SAVE THE VENGEANCE

Appeal to safeguard the very last British, Commonwealth and
South American Second World War Aircraft Carrier
Preservando a História da Naval Aviação Brasileira





PRESS RELEASE: 27 May 2002

HISTORIC SHIP IS OURS IF WE RAISE THE MONEY: APPEAL TO SAVE BRITAIN'S LAST WW2 AIRCRAFT CARRIER

HMS VENGEANCE, the last British WW2 aircraft carrier, once the pride of the Royal Navy is about to be scrapped in Brazil unless she can be rescued. This week a team of experts led by Graham Falkner Drucker, Director of the Fleet Air Arm Archive, and James Watling, Chairman of the HMS Vengeance Veterans Association had meetings with the Brazilian Admiralty in Rio de Janeiro who offered the ship to the Save the Vengeance Appeal if 2.5 million pounds can be raised over the next two years.

Exactly 60 years ago HMS Vengeance was launched to lead the fight against the terrors of the Nazis and Japanese evils in the Pacific. Today, she lies forgotten in South America awaiting her fate and eventual scrapping unless the British Nation can respond to a deadline of 31 May 2002 to raise initial finance to purchase the ship from the Brazilian Navy.
 
 

HMS VENGEANCE is of unique historic, educational, touristic and commercial value. She was commissioned in the Royal Navy and served in the Mediterranean and Pacific in WW2, she was subsequently loaned to Australia as HMAS Vengeance during the Korean war and finally sold to the Brazilian government where she served in the Brazilian Navy as NAeL MINAS GERAIS during the Cold War. She subsequently remained there until she was finally decommissioned on 16th October 2001 and stricken from the Naval Vessel Registry, her fate unknown.

Save the Vengeance Appeal spokesman Graham Falkner Drucker stated that "the mission to Brazil was an important occasion that helped to cement goodwill with the Brazilian Navy Company, EMGEPRON, which confirmed that it would be delighted to offer the ship to us for preservation as a heritage museum. All we have to do now is confirm adequate commitment of sponsorship or commercial partnerships before the end of the month, and then up to 2 years to pay the full amount. However, we urgently need even one financial backer to assist in paying the first instalment of 120,000 pounds on contract signature in one month and unless we get this minimal amount, which is now cheaper than an average house in the UK, she will be lost forever".

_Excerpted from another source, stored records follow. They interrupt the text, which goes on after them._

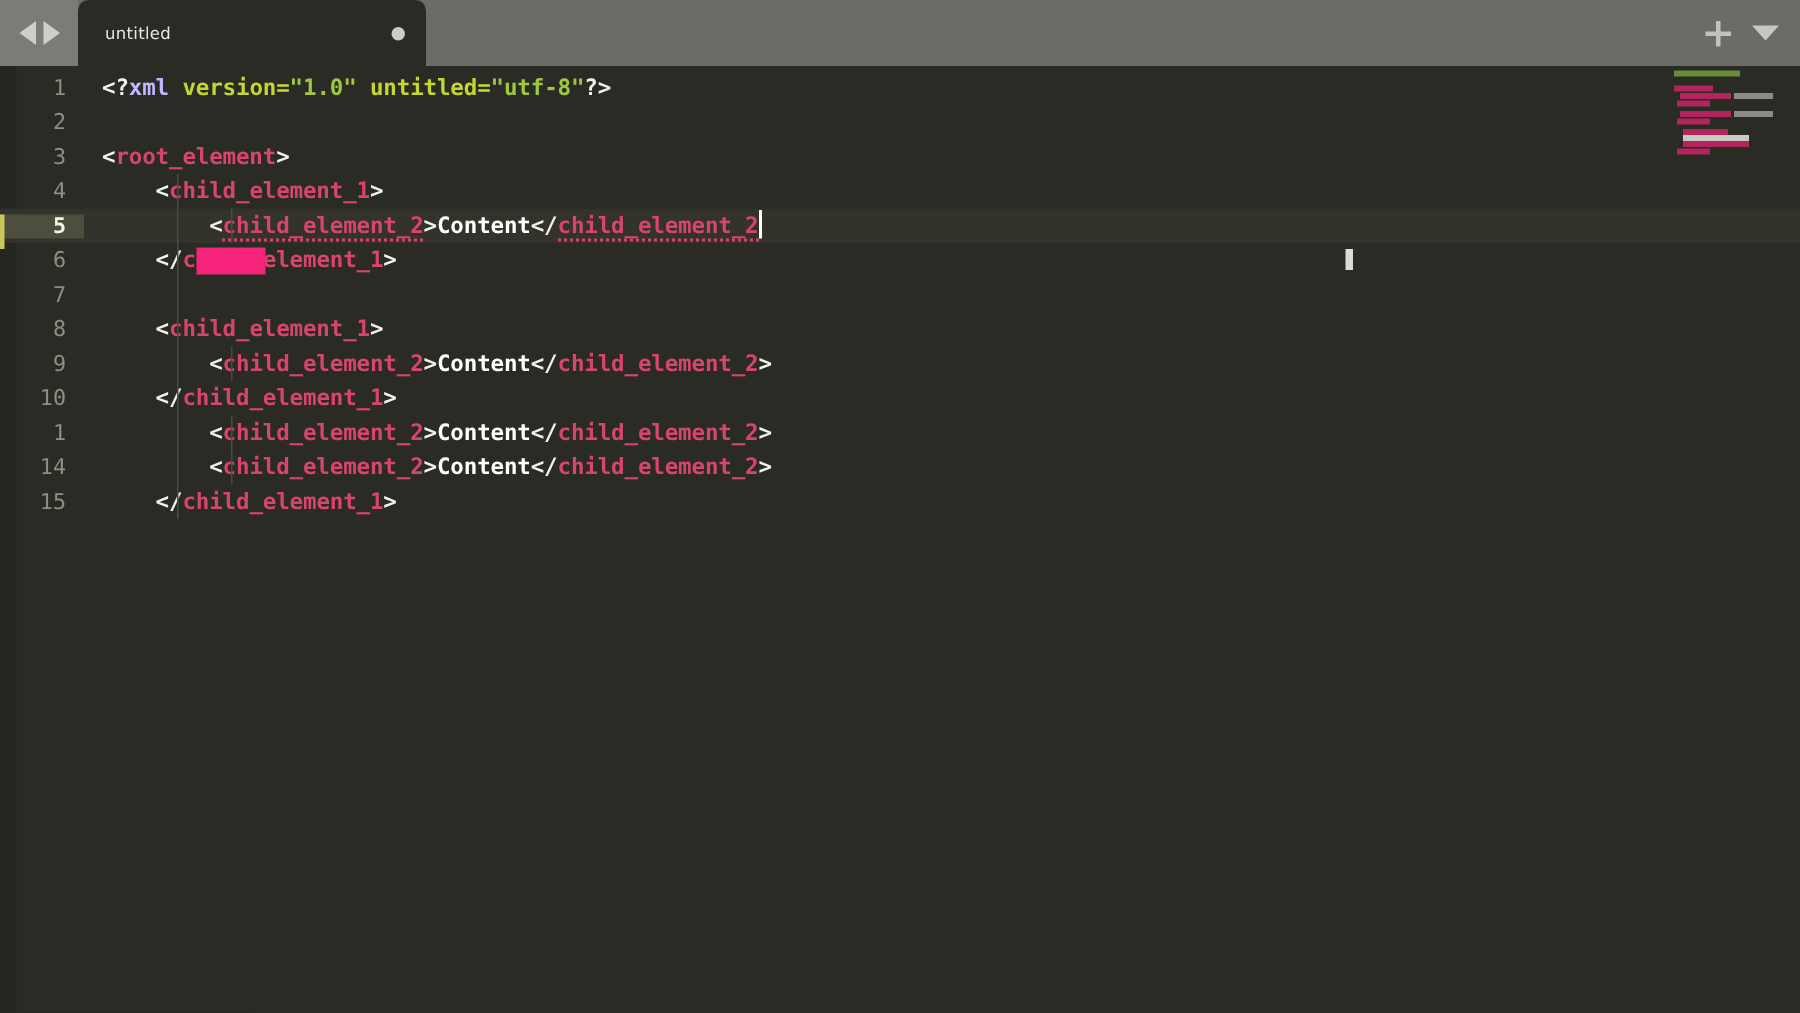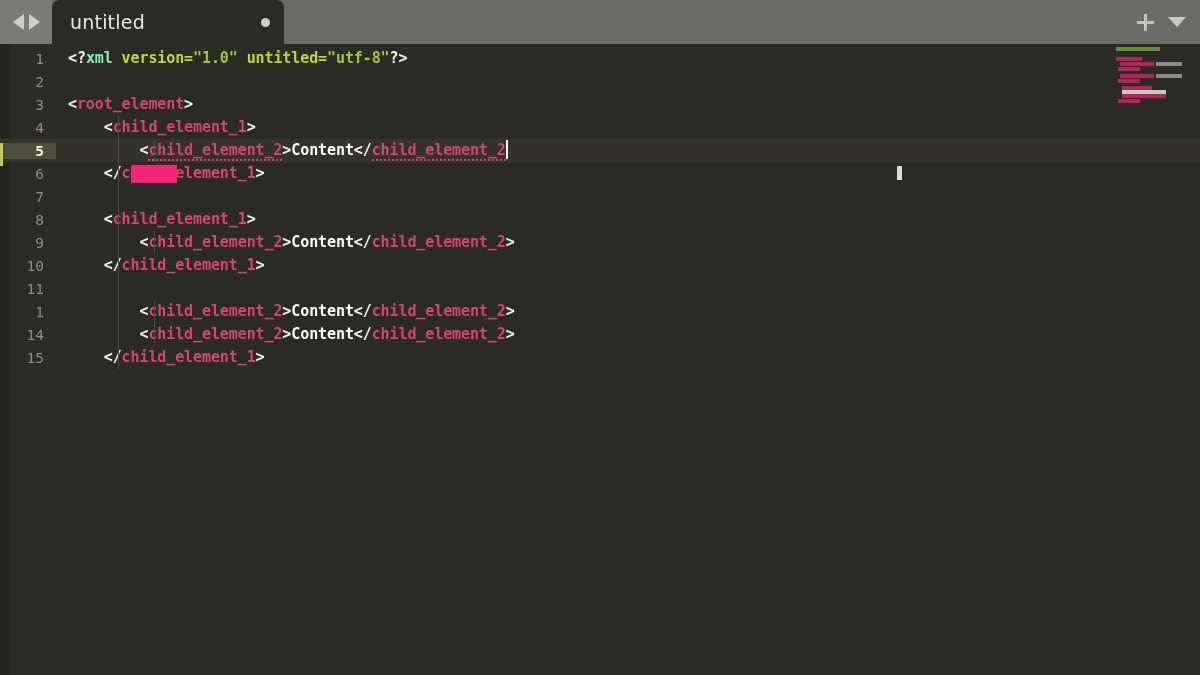--- a/index.html
+++ b/index.html
@@ -58,21 +58,21 @@
     border-top-right-radius: 7px;
     display: flex;
     align-items: center;
     box-sizing: border-box;
     padding: 0 14px 0 18px;
     flex: 0 0 auto;
   }
   .tab-title {
     color: #e8e8e2;
     font-family: "DejaVu Sans", sans-serif;
-    font-size: 19px;
+    font-size: 11px;
     letter-spacing: .2px;
     flex: 1 1 auto;
     white-space: nowrap;
     overflow: hidden;
   }
   .tab-dirty {
     width: 9px;
     height: 9px;
     border-radius: 50%;
     background: #cdcdc7;
@@ -185,21 +185,21 @@
     background: #4a4a42;
     z-index: 1;
   }
 
   
   .t-tag    { color: #d8456b; }
   .t-punct  { color: #f2f2ec; }
   .t-txt    { color: #ffffff; }
   .t-attr   { color: #c3d82f; }
   .t-val    { color: #9fc93c; }
-  .t-pi     { color: #86efac; }
+  .t-pi     { color: #c4b5fd; }
   .t-err    { border-bottom: 2px dotted #d8456b; }
 
   
   .err-block {
     position: absolute;
     left: 75px;
     top: 3px;
     width: 46px;
     height: 18px;
     background: #f5237a;
@@ -331,24 +331,20 @@
       <div class="line">
         <div class="gutter">9</div>
         <div class="code"><span class="guide" style="left:62px"></span><span class="guide" style="left:98px"></span>        <span class="t-punct">&lt;</span><span class="t-tag">child_element_2</span><span class="t-punct">&gt;</span><span class="t-txt">Content</span><span class="t-punct">&lt;/</span><span class="t-tag">child_element_2</span><span class="t-punct">&gt;</span></div>
       </div>
 
       <div class="line">
         <div class="gutter">10</div>
         <div class="code"><span class="guide" style="left:62px"></span>    <span class="t-punct">&lt;/</span><span class="t-tag">child_element_1</span><span class="t-punct">&gt;</span></div>
       </div>
 
-      <div class="line">
-        <div class="gutter">11</div>
-        <div class="code"><span class="guide" style="left:62px"></span></div>
-      </div>
 
 
       <div class="line">
         <div class="gutter">1</div>
         <div class="code"><span class="guide" style="left:62px"></span><span class="guide" style="left:98px"></span>        <span class="t-punct">&lt;</span><span class="t-tag">child_element_2</span><span class="t-punct">&gt;</span><span class="t-txt">Content</span><span class="t-punct">&lt;/</span><span class="t-tag">child_element_2</span><span class="t-punct">&gt;</span></div>
       </div>
 
       <div class="line">
         <div class="gutter">14</div>
         <div class="code"><span class="guide" style="left:62px"></span><span class="guide" style="left:98px"></span>        <span class="t-punct">&lt;</span><span class="t-tag">child_element_2</span><span class="t-punct">&gt;</span><span class="t-txt">Content</span><span class="t-punct">&lt;/</span><span class="t-tag">child_element_2</span><span class="t-punct">&gt;</span></div>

The plan is to rescue the ship and bring her back to the UK and turn her into one of the world's largest floating education centre, naval aviation museum, trade exhibition area and tourist attraction. Displays will illustrate the leading role that Britain took in the development of ship borne naval aviation, as well as to provide opportunity for training schemes with local industry, engineering firms and universities, and show her long history with the Royal Navy, Australia and Brazil. In addition to displaying historic naval aircraft on her flight deck, she will have a cinema and theatre, and provide attractive venues for conferences and trade fairs. She will also come alive as the flagship for boat shows and tall ship races as well as provide a unique focus in the UK for airshows, and as a magnet attracting film producers and documentaries.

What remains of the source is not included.